═════ MATERIAL FOR THIS TASK ═════
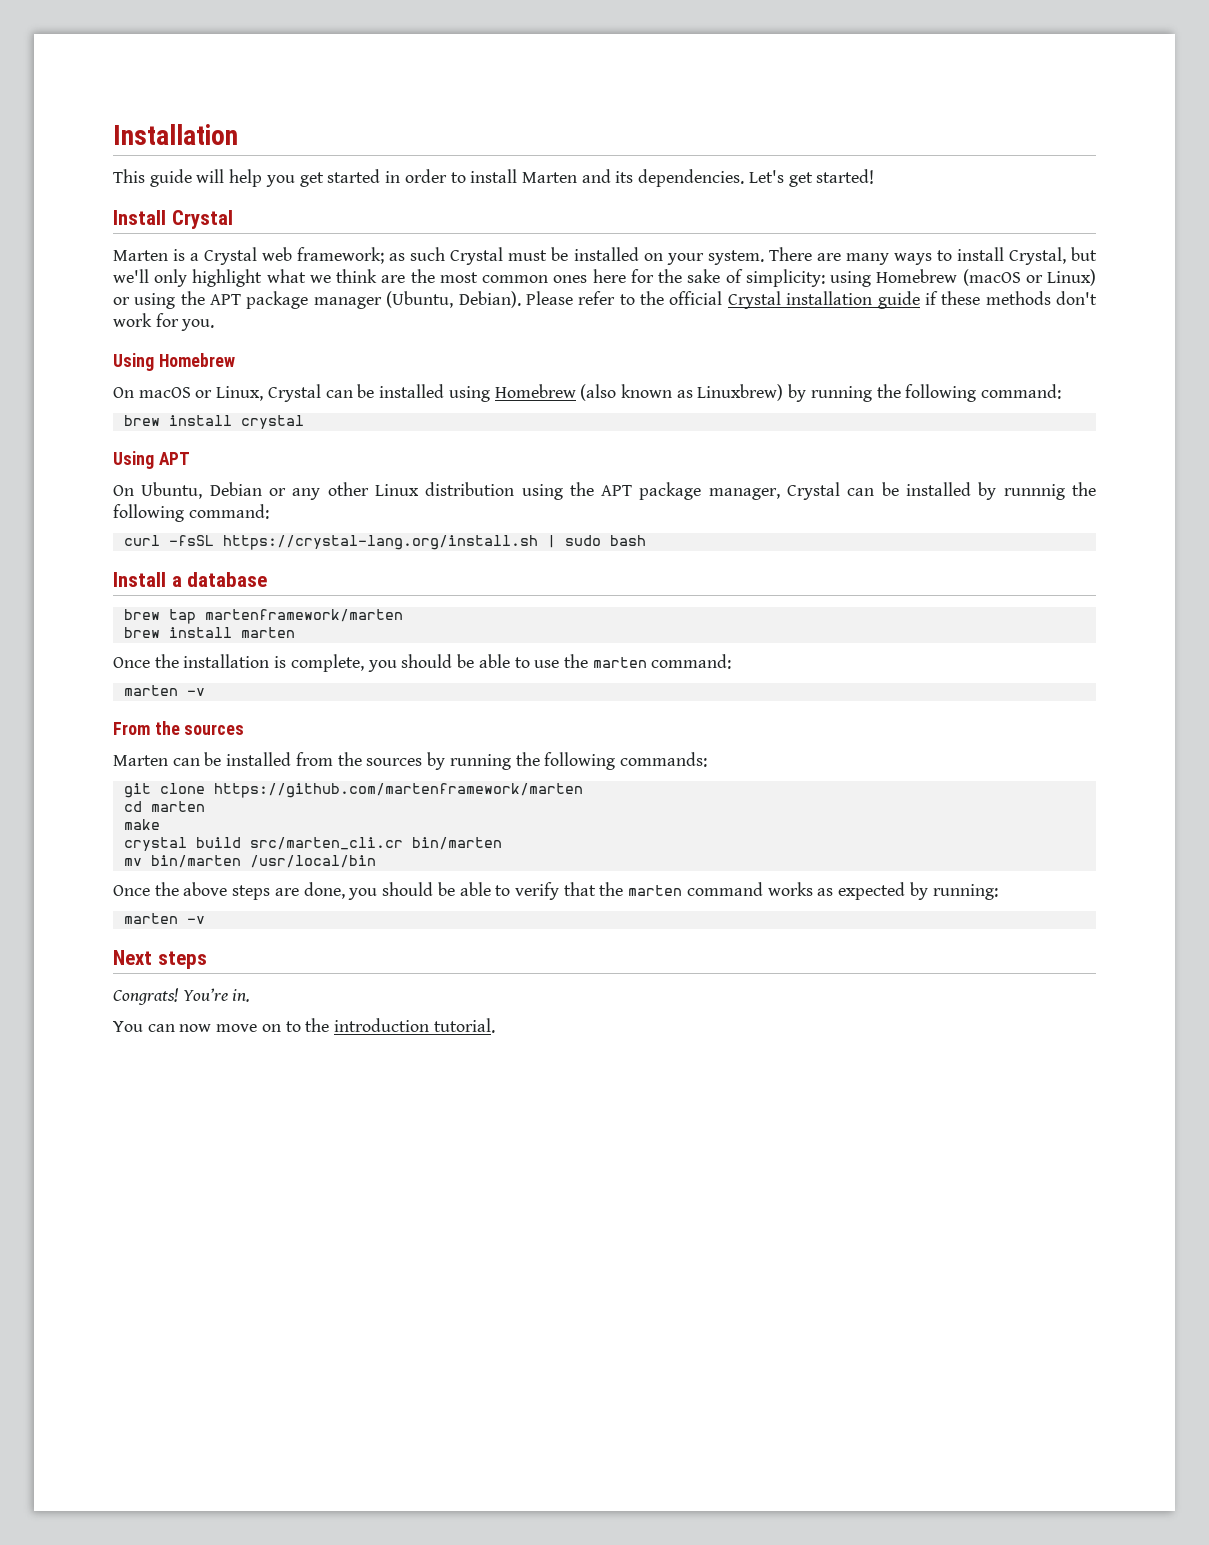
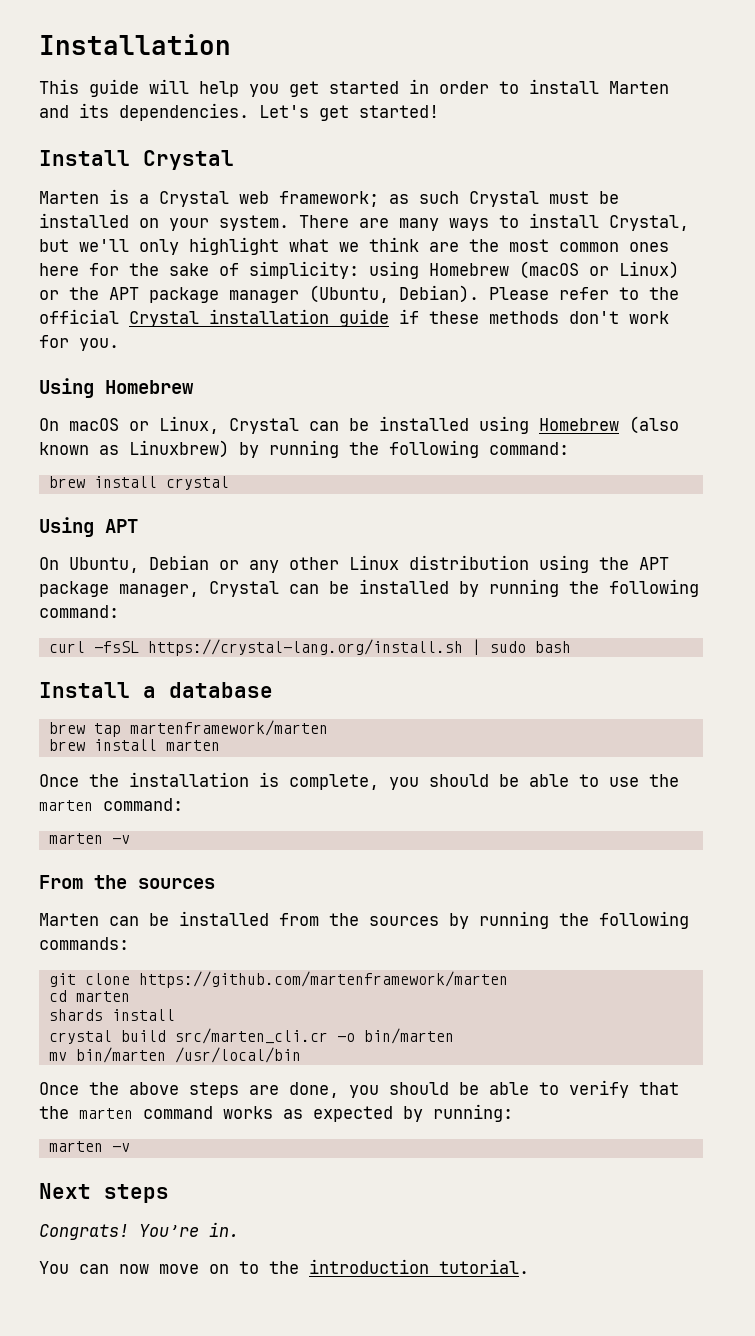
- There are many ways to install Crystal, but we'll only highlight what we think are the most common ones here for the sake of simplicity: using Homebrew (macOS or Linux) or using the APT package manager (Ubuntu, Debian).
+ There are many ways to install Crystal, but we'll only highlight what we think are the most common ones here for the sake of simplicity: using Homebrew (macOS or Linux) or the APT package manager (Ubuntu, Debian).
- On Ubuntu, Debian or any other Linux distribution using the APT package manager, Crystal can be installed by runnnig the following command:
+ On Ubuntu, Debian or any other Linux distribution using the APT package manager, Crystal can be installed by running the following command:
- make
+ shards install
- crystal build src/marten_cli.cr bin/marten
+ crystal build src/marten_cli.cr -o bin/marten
═════
═════ MATERIAL FOR THIS TASK ═════
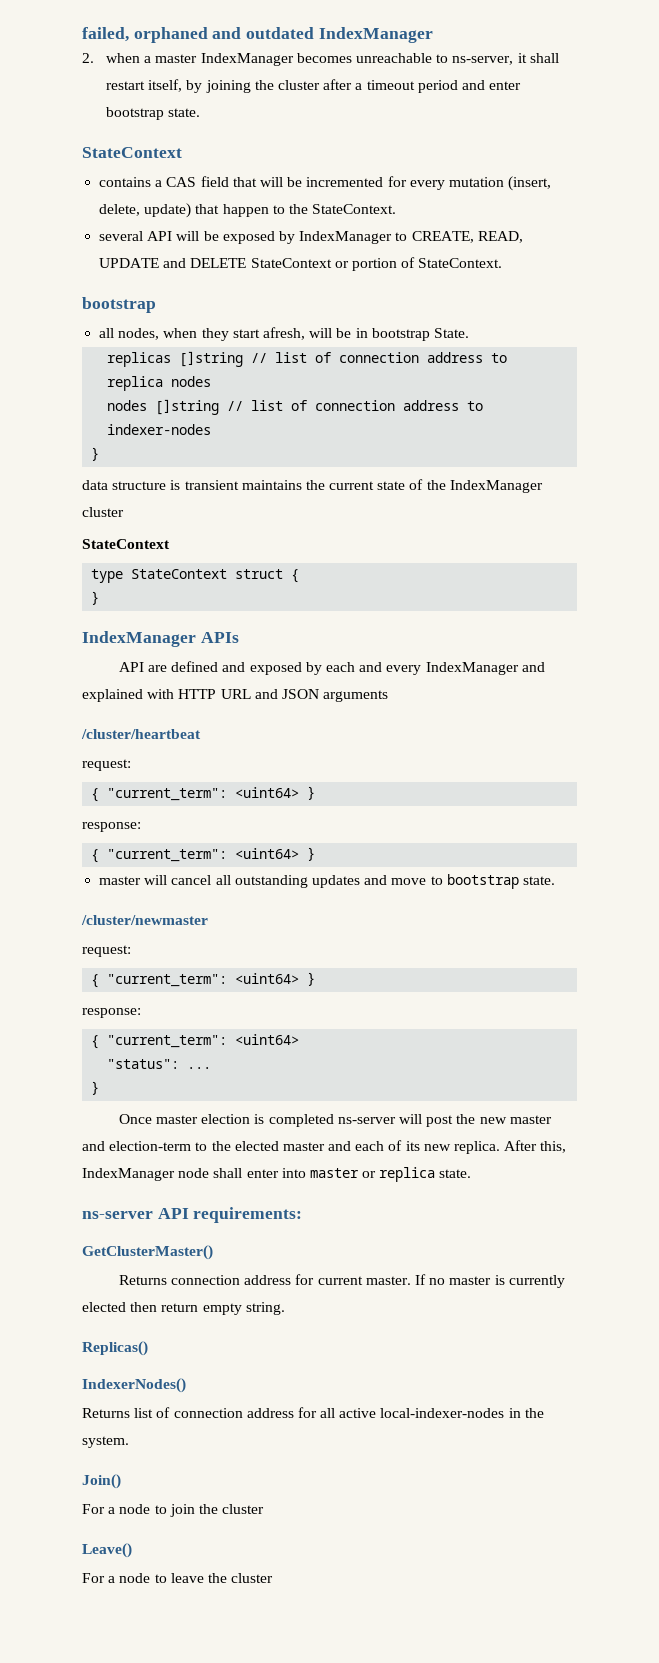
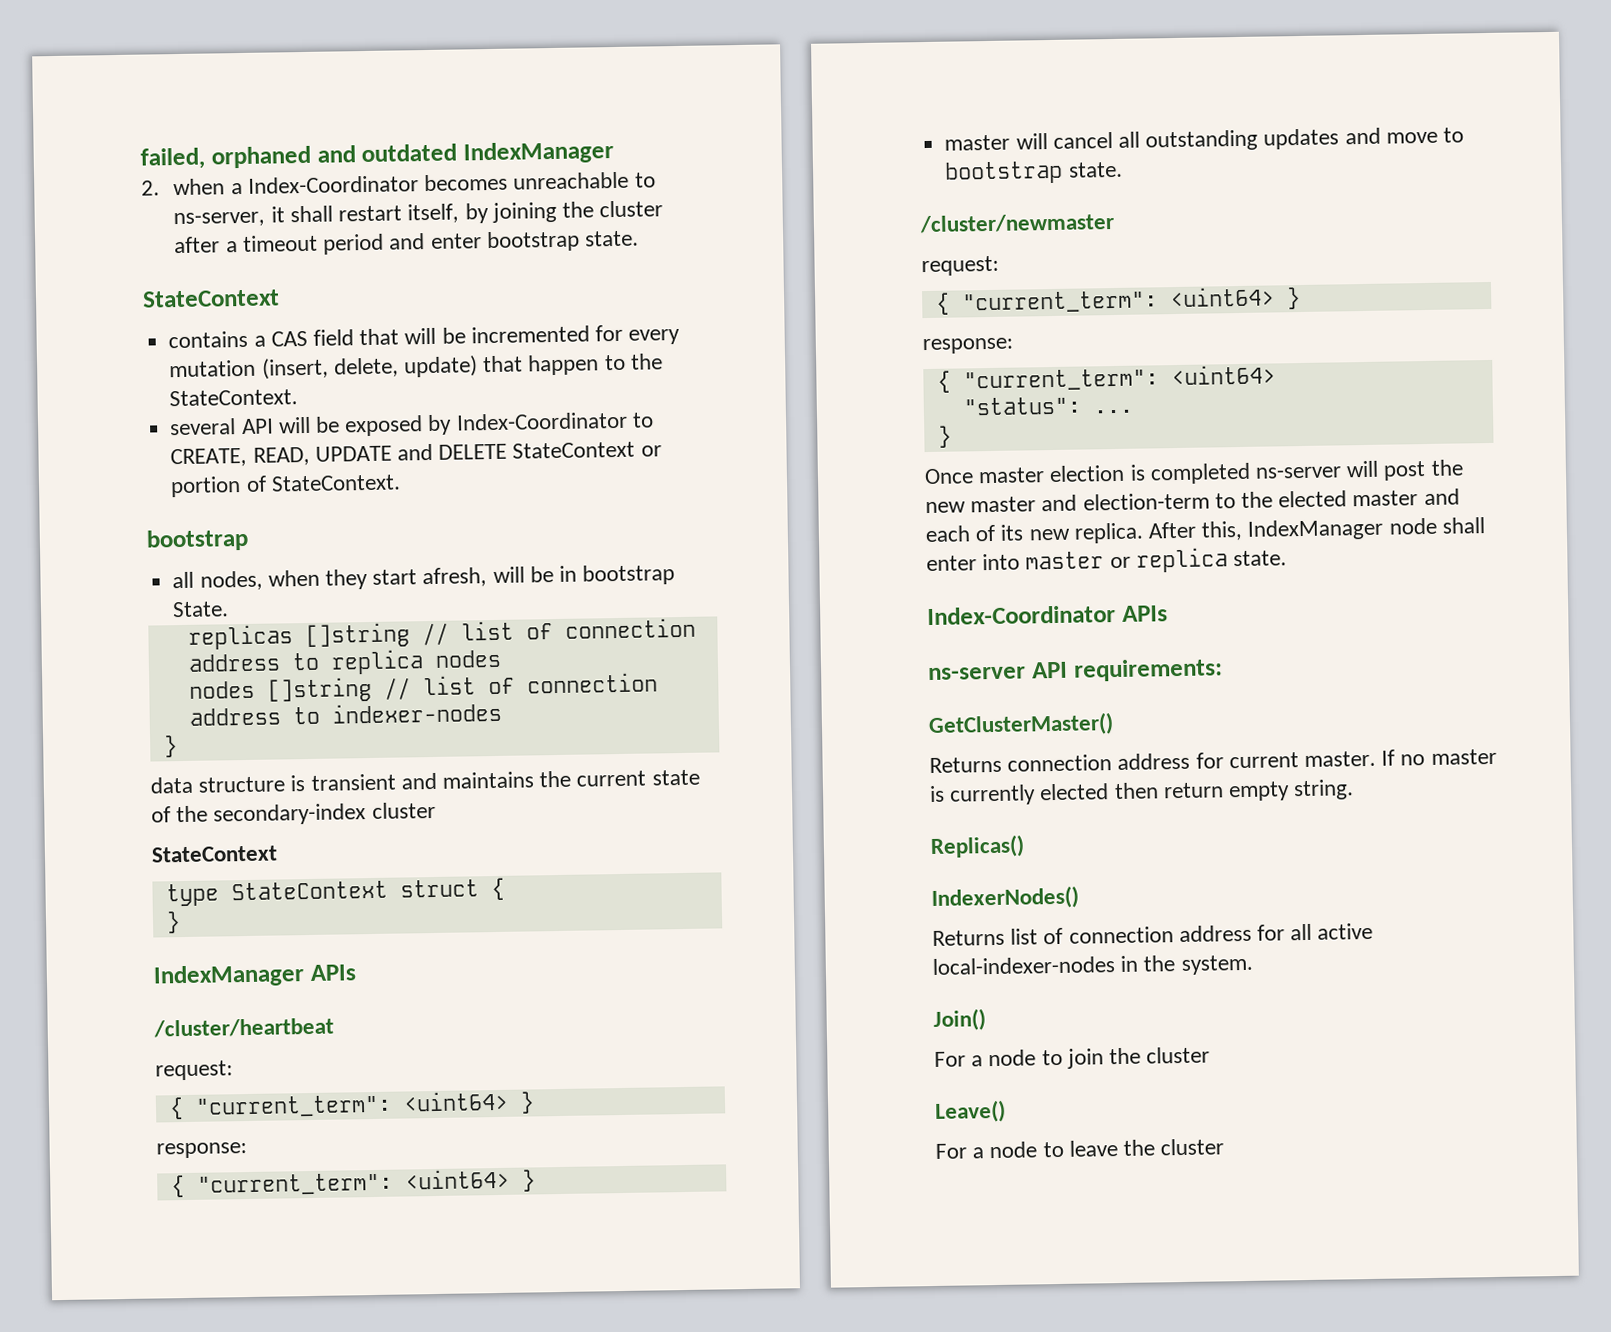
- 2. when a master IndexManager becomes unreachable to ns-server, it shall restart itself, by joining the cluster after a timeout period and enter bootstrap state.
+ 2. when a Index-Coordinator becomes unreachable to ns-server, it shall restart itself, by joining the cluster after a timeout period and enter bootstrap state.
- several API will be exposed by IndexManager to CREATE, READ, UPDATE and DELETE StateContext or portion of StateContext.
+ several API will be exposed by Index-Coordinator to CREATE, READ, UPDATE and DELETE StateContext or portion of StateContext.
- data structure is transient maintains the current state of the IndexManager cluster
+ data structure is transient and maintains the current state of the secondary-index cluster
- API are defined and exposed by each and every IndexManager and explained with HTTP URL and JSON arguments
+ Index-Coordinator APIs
═════
═════ MATERIAL FOR THIS TASK ═════
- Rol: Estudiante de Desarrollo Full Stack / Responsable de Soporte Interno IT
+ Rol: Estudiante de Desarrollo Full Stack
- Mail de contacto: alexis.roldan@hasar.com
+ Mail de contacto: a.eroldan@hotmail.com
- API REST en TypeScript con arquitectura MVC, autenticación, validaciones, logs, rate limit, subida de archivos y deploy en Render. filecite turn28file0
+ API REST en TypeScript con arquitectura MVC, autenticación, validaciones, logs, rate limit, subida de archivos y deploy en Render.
═════
Retype, exactly and in full, the lines above from the one containing "when a Index-Coordinator" through the one containing "exposed by Index-Coordinator".

+ 2. when a Index-Coordinator becomes unreachable to ns-server, it shall restart itself, by joining the cluster after a timeout period and enter bootstrap state.
- several API will be exposed by IndexManager to CREATE, READ, UPDATE and DELETE StateContext or portion of StateContext.
+ several API will be exposed by Index-Coordinator to CREATE, READ, UPDATE and DELETE StateContext or portion of StateContext.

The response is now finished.